Depois de ter recebido o ‘Prémio de Investigação 2019’ do SORG (Strasbourg Osteosyntehesis Research Group), uma prestigiada sociedade científica europeia que promove investigação clínica, David Ângelo obteve financiamento da ESTMJS e começou este ano a conceber uma plataforma informática “que irá registar os diagnósticos, intervenções e evoluções pós-operatórias de todos os doentes no espaço europeu, de uma forma rigorosa e de fácil utilização pelos médicos”, explica o comunicado a que o ‘Mundo Português teve acesso.

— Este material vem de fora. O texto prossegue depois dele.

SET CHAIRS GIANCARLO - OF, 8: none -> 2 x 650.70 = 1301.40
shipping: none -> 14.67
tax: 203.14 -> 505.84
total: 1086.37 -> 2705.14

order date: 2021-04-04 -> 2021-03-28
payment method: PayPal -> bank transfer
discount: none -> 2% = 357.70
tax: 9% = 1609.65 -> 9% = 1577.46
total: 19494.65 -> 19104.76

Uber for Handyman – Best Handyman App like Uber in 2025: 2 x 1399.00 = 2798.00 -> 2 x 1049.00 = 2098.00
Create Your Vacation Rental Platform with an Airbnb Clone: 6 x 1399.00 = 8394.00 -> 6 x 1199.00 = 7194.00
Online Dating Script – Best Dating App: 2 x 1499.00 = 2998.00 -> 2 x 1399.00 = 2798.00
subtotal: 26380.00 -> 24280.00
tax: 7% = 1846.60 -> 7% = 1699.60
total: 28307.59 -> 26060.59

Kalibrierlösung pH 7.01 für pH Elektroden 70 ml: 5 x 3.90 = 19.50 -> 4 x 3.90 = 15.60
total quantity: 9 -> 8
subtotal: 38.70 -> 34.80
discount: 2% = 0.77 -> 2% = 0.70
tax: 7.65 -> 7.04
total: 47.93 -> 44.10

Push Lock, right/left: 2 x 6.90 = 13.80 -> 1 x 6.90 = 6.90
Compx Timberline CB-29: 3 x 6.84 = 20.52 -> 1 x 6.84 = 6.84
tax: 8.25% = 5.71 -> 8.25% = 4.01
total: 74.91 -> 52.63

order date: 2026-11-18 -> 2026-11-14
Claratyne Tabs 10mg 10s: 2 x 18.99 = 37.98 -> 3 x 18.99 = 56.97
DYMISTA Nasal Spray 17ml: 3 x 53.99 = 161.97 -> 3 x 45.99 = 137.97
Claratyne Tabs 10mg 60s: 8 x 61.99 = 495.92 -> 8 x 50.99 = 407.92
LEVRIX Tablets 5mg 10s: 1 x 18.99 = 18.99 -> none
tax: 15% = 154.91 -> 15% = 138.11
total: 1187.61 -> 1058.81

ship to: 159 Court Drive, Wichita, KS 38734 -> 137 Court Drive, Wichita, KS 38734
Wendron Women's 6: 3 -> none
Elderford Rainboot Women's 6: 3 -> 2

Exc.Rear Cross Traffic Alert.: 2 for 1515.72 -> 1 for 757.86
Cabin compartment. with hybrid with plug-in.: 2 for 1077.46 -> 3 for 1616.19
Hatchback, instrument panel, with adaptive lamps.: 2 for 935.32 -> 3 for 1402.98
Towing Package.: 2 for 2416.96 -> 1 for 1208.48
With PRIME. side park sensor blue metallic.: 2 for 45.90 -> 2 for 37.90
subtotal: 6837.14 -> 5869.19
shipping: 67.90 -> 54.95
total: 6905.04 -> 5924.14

“Desenhei este projeto e candidatei-me ao financiamento, porque queria obter informação rigorosa de doentes operados à articulação temporomandibular na Europa, mas a informação que existe está muito desorganizada, é de difícil acesso, com registos muito heterogéneos, e assim não é possível tirar conclusões válidas”, explica David Ângelo, que é o único cirurgião português a integrar a ESTMJS.
‘Vai permitir acompanhamento a médio e longo prazo
O projeto ‘EuroTMJ’, nome que David Ângelo deu à sua base de registos europeus, tem precisamente o objetivo de uniformizar, sistematizar e simplificar a forma de registar a informação clínica relevante.
Em alguns casos trata-se apenas de um processo de digitalização, dado que em muitos centros os dados ainda são registados em papel.
“Pequenos detalhes técnicos podem fazer uma enorme diferença na evolução e recuperação dos doentes, por isso é crucial que a informação introduzida seja precisa e exata: só isso nos permitirá ter o ‘filme’ rigoroso de cada doente, desde a primeira observação na consulta médica até ao acompanhamento ao longo de décadas após a intervenção”.
“Serão os milhares de “filmes” clínicos introduzidos na base de dados que irão permitir atráves de ‘machine learning’, na área da articulação temporomandibular, chegar a novas conclusões sobre as técnicas mais seguras e eficazes a propor para cada patologia específica”, adianta o comunicado do Instituto Português da Face.
Segundo o estomatologista português, interessa para a ciência médica saber como irá estar um doente que fez em 2020 uma artroscopia nível 2, por exemplo daqui a 30 anos.
“Só o acompanhamento do doente numa base de dados rigorosa permitirá perceber com detalhe o diferente impacto, a médio e longo prazo, das distintas técnicas cirúrgicas”, defende.
O comunicado lembra que na Europa, não há dados sobre o número de artroscopias realizadas em 2019 ou número de próteses da articulação temporomandibular colocadas no primeiro semestre de 2020, enquanto nos Estados Unidos, por exemplo, essa informação é facilmente acessível.
“Um parceiro informático forte”
David Ângelo encontrou na equipa que desenvolveu o ‘reuma.pt’, um “parceiro informático forte” para criar um bom software para a base de dados ‘EuroTMJ’. Lançado em 2012 pela Sociedade Portuguesa de Reumatologia, o reuma.pt não parou de crescer desde então, possibilitando aos reumatologistas portugueses um instrumento de trabalho de enorme utilidade.
“O modelo que estamos a criar poderá ser replicado noutras especialidades médicas, seja a nível europeu, seja a nível nacional”, avança o estomatologista e cirurgião.
David Ângelo doutorou-se com uma tese sobre a Disfunção na Articulação Temporomandibular na Faculdade de Medicina da Universidade de Lisboa, da qual é professor auxiliar convidado. No âmbito do seu trabalho científico e de investigação, está neste momento a desenvolver um biodisco com capacidades regenerativas para usar como substituto do disco nativo em articulações com patologia mais avançada.
Para além da sua atividade profissional e académica nesta área, trabalha também com implantes zigomáticos no Instituto Português da Face, uma solução para doentes com grandes perdas de osso nos maxilares que exige menos intervenções e é mais eficaz do que os enxertos ósseos e implantes tradicionais.
A disfunção da articulação temporomandibular é uma patologia incapacitante dos músculos da mastigação e/ou da articulação temporomandibular, mais comum em mulheres entre os 20 e os 50 anos de idade.
Para além de dores intensas no maxilar e na face, a disfunção pode comprometer a mastigação dos alimentos, bloquear a articulação e/ou limitar a abertura da boca, em alguns doentes de forma severa.